* _What you need to do_:
When you reproduce the data, keep every word exactly as it stands and leave the pictures out.

[Code change snippets]
►

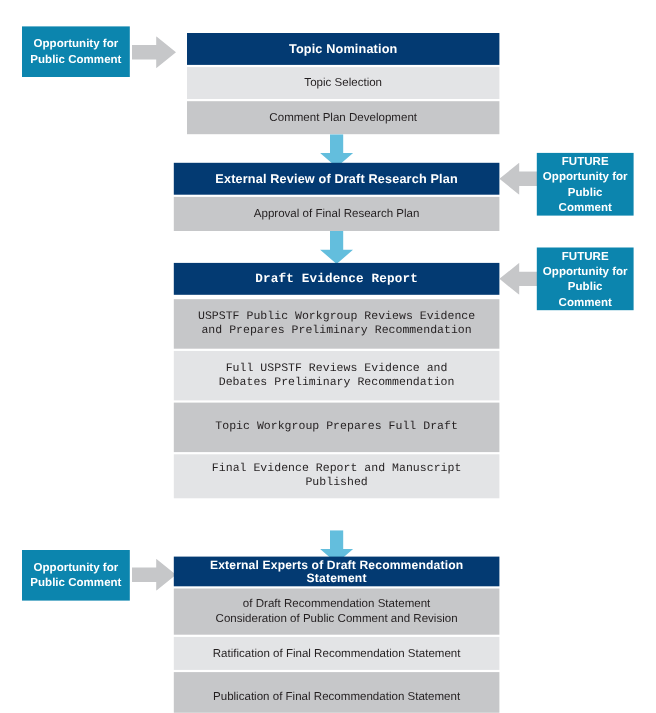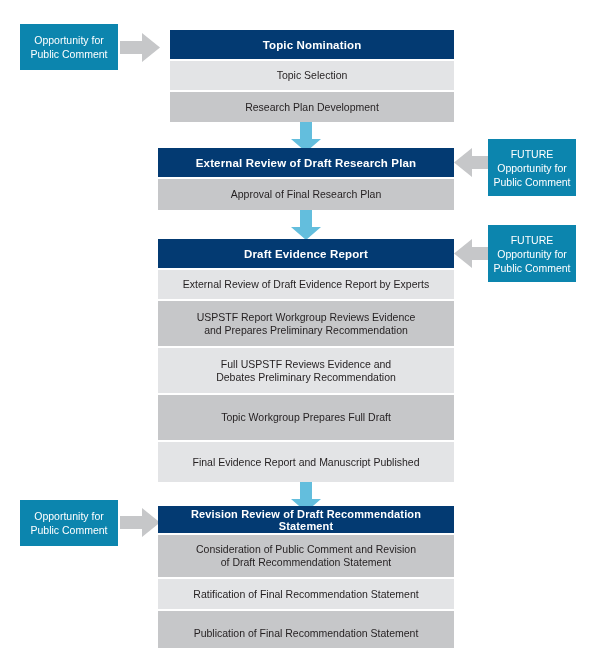"Opportunity for" .callout { font-weight: normal -> bold }
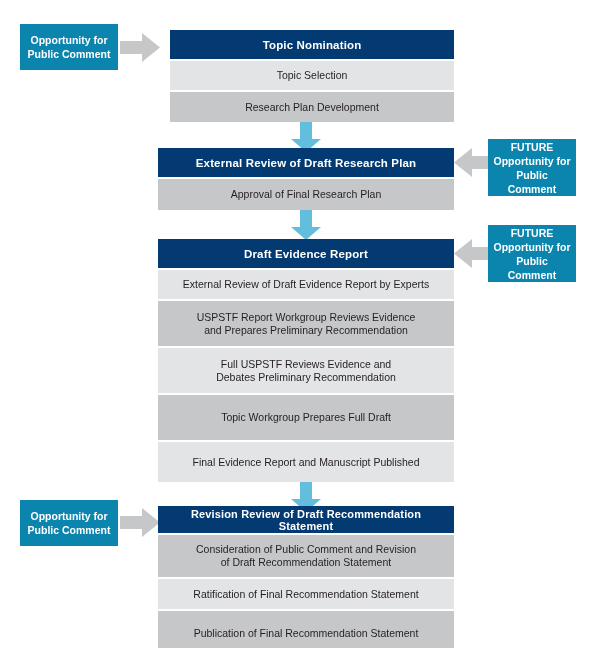"Research Plan Development" div.stage-row { text: Research -> Comment }
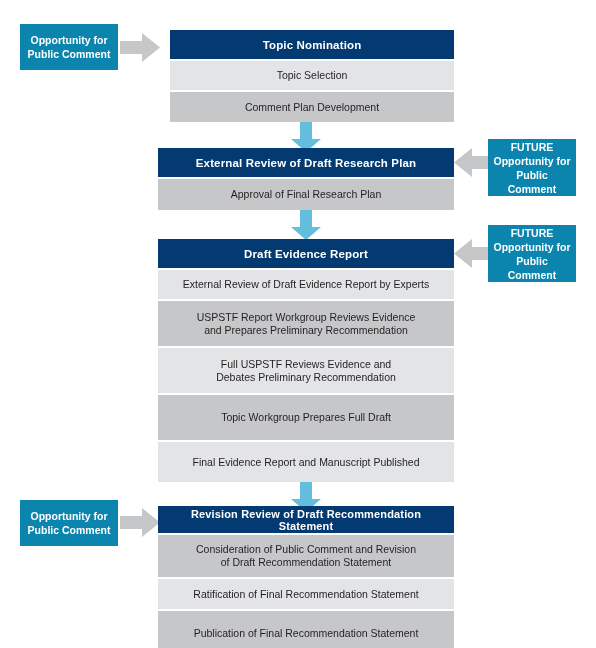"Draft Evidence Report" div.stage { font-family: none -> Liberation Mono, monospace }
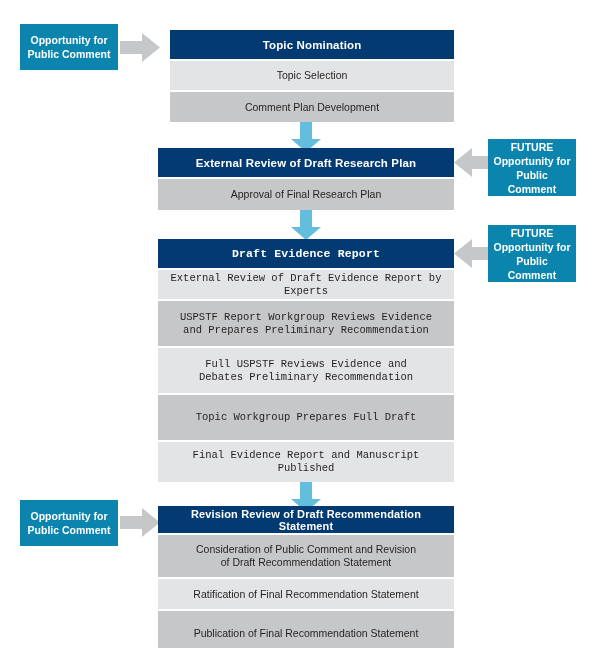"External Review of Draft Evidence" div.stage-row { html: <div>External Review of Draft Evidence Report by Experts</div> -> none }
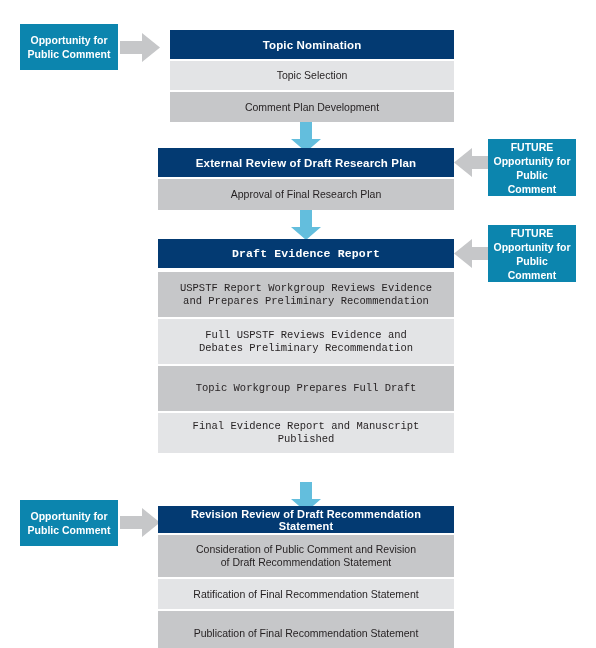"USPSTF Report Workgroup Reviews Evidence" div { text: Report -> Public }
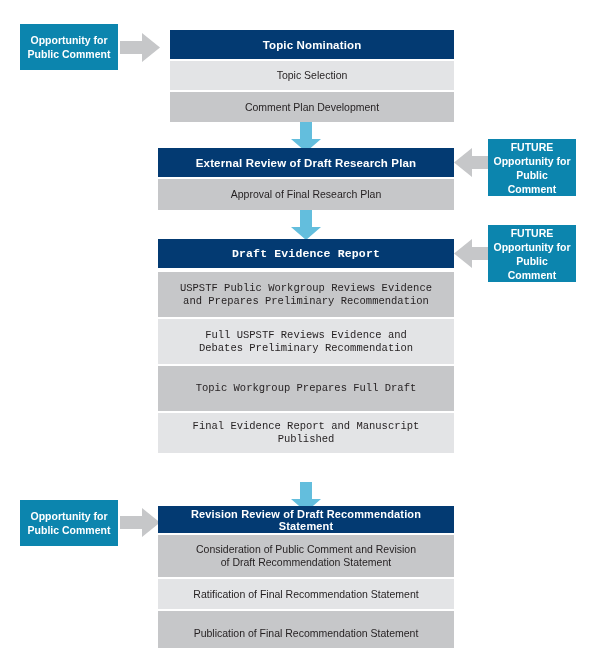"Revision Review of Draft Recommendation" div.stage-header { text: Revision Review -> External Experts }
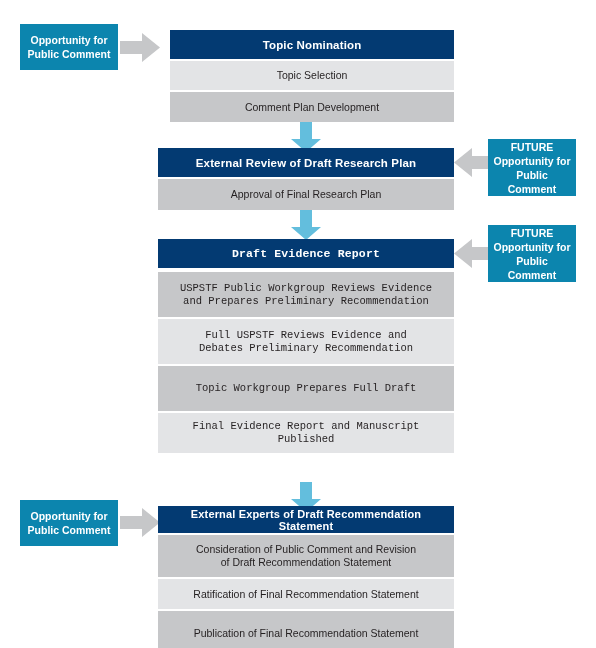"Consideration of Public Comment and" div { order: before "of Draft Recommendation Statement" -> after "of Draft Recommendation Statement" }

◄

* _Result below_:
"Opportunity for" .callout { font-weight: normal -> bold }
"Research Plan Development" div.stage-row { text: Research -> Comment }
"Draft Evidence Report" div.stage { font-family: none -> Liberation Mono, monospace }
"External Review of Draft Evidence" div.stage-row { html: <div>External Review of Draft Evidence Report by Experts</div> -> none }
"USPSTF Report Workgroup Reviews Evidence" div { text: Report -> Public }
"Revision Review of Draft Recommendation" div.stage-header { text: Revision Review -> External Experts }
"Consideration of Public Comment and" div { order: before "of Draft Recommendation Statement" -> after "of Draft Recommendation Statement" }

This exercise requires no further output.